Riemenschneider-Müller: "Zusammengefasst: einen gesunden Lebensstil pflegen. Seien Sie aktiv und bewegen Sie sich. Alles, was zu mehr Bewegung führt, ist gut. Für den einen ist es die Gruppe, die motiviert – zum Beispiel Laufgruppe, Herzsport-Gruppe –, für den anderen ist es so ein kleiner Helfer wie eine Smart-Watch mit Schrittzähler. Die beste Ernährungsform ist eine mediterrane Kost mit viel frischem Gemüse, pflanzlichen Fetten – Olivenöl – und eher wenig Fleisch. Dabei gilt: Nicht was an fünf Tagen gegessen wird – am Geburtstag, Hochzeitstag, Weihnachten und Ostern oder Vergleichbarem –, sondern was die restlichen 360 Tage gegessen wird, ist entscheidend.

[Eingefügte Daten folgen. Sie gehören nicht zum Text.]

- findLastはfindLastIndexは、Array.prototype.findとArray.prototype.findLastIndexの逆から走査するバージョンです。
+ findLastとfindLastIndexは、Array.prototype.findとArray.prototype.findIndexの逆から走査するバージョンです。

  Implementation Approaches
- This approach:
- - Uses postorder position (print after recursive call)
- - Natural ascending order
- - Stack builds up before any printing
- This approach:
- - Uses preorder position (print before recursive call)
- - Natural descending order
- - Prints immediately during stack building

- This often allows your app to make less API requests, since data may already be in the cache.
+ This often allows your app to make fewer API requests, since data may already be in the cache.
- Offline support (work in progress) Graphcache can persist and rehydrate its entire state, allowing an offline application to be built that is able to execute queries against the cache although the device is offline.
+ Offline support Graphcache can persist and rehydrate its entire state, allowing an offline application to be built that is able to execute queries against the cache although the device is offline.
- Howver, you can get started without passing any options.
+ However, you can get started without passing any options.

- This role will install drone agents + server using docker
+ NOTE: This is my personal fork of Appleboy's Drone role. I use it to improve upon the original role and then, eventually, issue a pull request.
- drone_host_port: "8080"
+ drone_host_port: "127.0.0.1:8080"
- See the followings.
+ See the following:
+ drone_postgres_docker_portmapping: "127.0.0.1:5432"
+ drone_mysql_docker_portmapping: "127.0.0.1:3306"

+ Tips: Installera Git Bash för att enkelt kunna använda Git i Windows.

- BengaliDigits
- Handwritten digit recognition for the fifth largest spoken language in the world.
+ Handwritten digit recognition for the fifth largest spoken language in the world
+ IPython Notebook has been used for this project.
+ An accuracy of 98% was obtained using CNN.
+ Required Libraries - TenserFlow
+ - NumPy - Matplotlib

Unbedingt vermieden werden muss ein Nikotin-Konsum. Dazu müssen die Risiko-Faktoren, wie Bluthochdruck, ein hoher Cholesterin-Spiegel, eine diabetische Stoffwechsellage und so weiter, optimal eingestellt werden. Jeder einzelne kann also seinen Beitrag für seine Gesundheit leisten. Und das Gute ist: Wer das tut, verhindert nicht nur schlimme Ereignisse, sondern fühlt sich auch besser."